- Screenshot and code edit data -
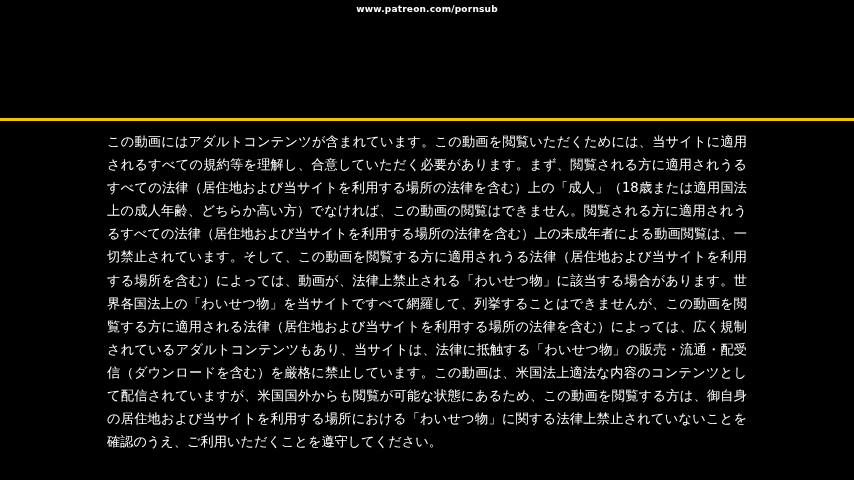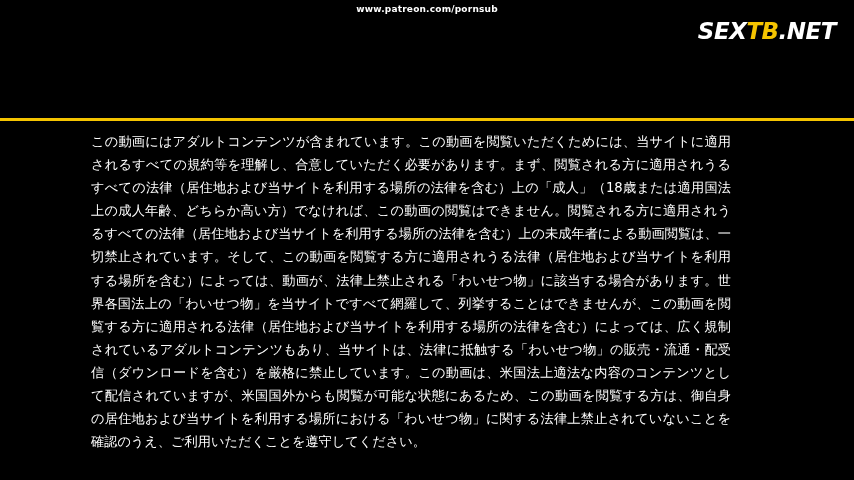--- a/index.html
+++ b/index.html
@@ -103,9 +103,6 @@
     <span class="topbar-text">www.patreon.com/pornsub</span>
   </div>
 
-  <div class="brand">
-    <span class="sex">SEX</span><span class="tb">TB</span><span class="net">.NET</span>
-  </div>
 
 
   <div class="divider"></div>

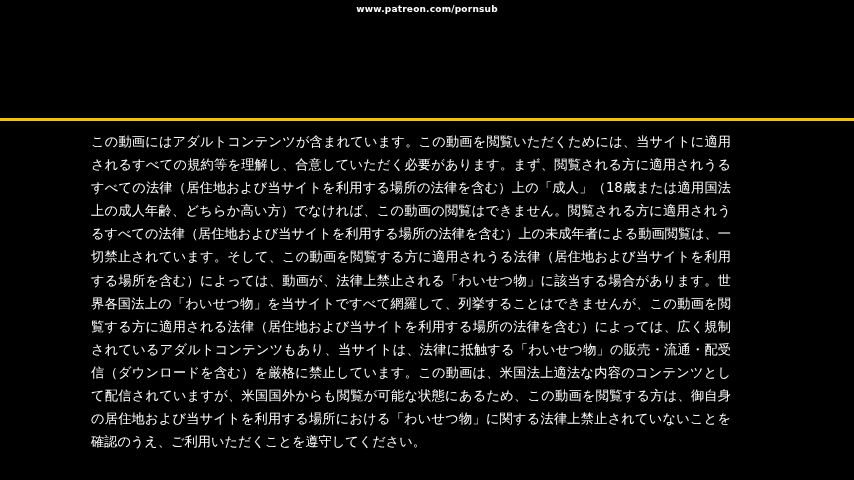--- a/index.html
+++ b/index.html
@@ -81,7 +81,7 @@
   .body-copy {
     position: absolute;
     top: 130px;
-    left: 91px;
+    left: 107px;
     width: 640px;
     color: #ffffff;
     font-size: 13.2px;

- Exercise details -
Exact copies of the lines from the one containing "top: 130px;" through the final line of the records are all the answer should hold.

- Written answer -
     top: 130px;
-    left: 91px;
+    left: 107px;
     width: 640px;
     color: #ffffff;
     font-size: 13.2px;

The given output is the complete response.